| TASK OBJECTIVE |
All lines of the material that contain "class" must be copied out.
•••••
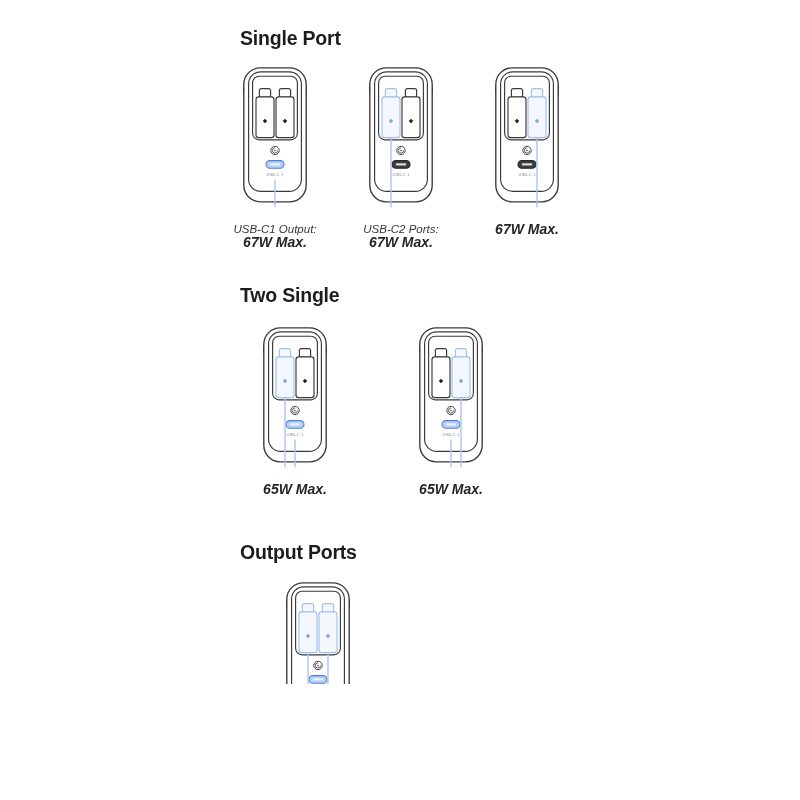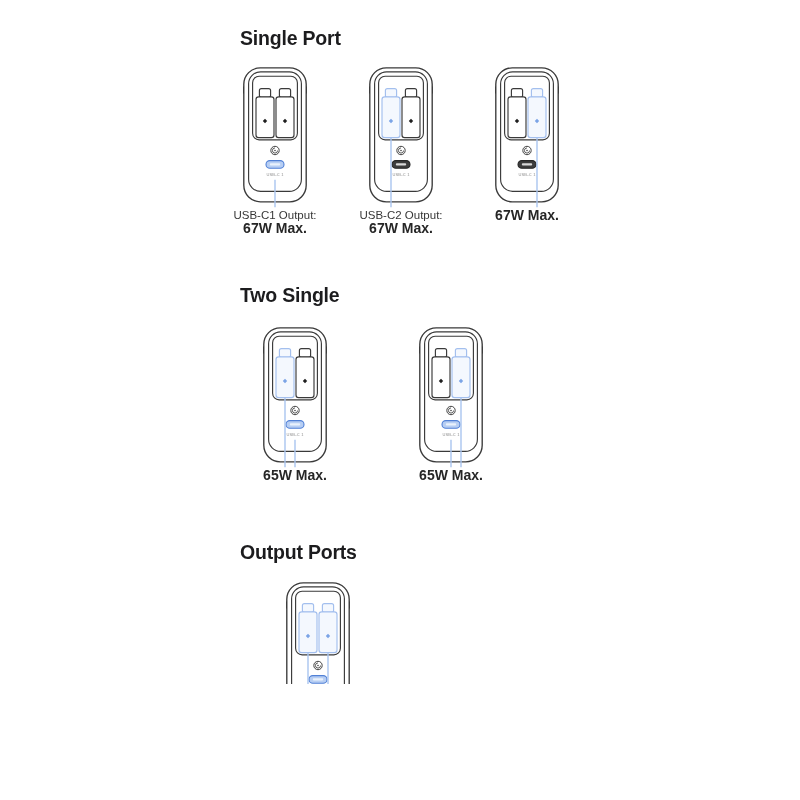--- a/index.html
+++ b/index.html
@@ -7,21 +7,21 @@
     position:relative;width:800px;height:684px;background:#ffffff;overflow:hidden;
     font-family:"Liberation Sans",sans-serif;
   }
   .heading{
     position:absolute;left:240px;margin:0;
     font-size:19.5px;font-weight:700;color:#1c1c1e;letter-spacing:-0.2px;
     font-family:"Liberation Sans",sans-serif;
   }
   .diagram{position:absolute;width:220px;text-align:center;}
   .diagram svg{display:block;margin:0 auto;}
-  .cap{margin-top:1px;line-height:13px;}
+  .cap{margin-top:15px;line-height:13px;font-style:italic;}
   .cap .l1{font-size:11.5px;color:#373737;}
   .cap .l2{font-size:14px;color:#262626;font-weight:700;}
 
   
   .charger{
     font-family:"Liberation Sans",sans-serif;
     --c2s:#3a3a3a; --c2f:#ffffff; --c2d:#1f1f1f;
     --c3s:#3a3a3a; --c3f:#ffffff; --c3d:#1f1f1f;
     --pf:#3d3d3d;  --ps:#262626;  --slot:#d9d9d9;
     --lc1:rgba(0,0,0,0); --lc2:rgba(0,0,0,0); --lc3:rgba(0,0,0,0);
@@ -77,21 +77,21 @@
       <div class="l1">USB-C1 Output:</div>
       <div class="l2">67W Max.</div>
     </div>
   </div>
 
   <div class="diagram" style="left:291px;top:67px">
     <svg class="charger c2on" viewBox="0 0 64 141" width="64" height="141">
         <use href="#charger-shape"></use>
       </svg>
     <div class="cap">
-      <div class="l1">USB-C2 Output:</div>
+      <div class="l1">USB-C2 Ports:</div>
       <div class="l2">67W Max.</div>
     </div>
   </div>
 
   <div class="diagram" style="left:417px;top:67px">
     <svg class="charger c3on" viewBox="0 0 64 141" width="64" height="141">
         <use href="#charger-shape"></use>
       </svg>
     <div class="cap">
       <div class="l2">67W Max.</div>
•••••
| WRITTEN ANSWER |
       <div class="l1">USB-C1 Output:</div>
       <div class="l2">67W Max.</div>
   <div class="diagram" style="left:291px;top:67px">
     <svg class="charger c2on" viewBox="0 0 64 141" width="64" height="141">
     <div class="cap">
-      <div class="l1">USB-C2 Output:</div>
+      <div class="l1">USB-C2 Ports:</div>
       <div class="l2">67W Max.</div>
   <div class="diagram" style="left:417px;top:67px">
     <svg class="charger c3on" viewBox="0 0 64 141" width="64" height="141">
     <div class="cap">
       <div class="l2">67W Max.</div>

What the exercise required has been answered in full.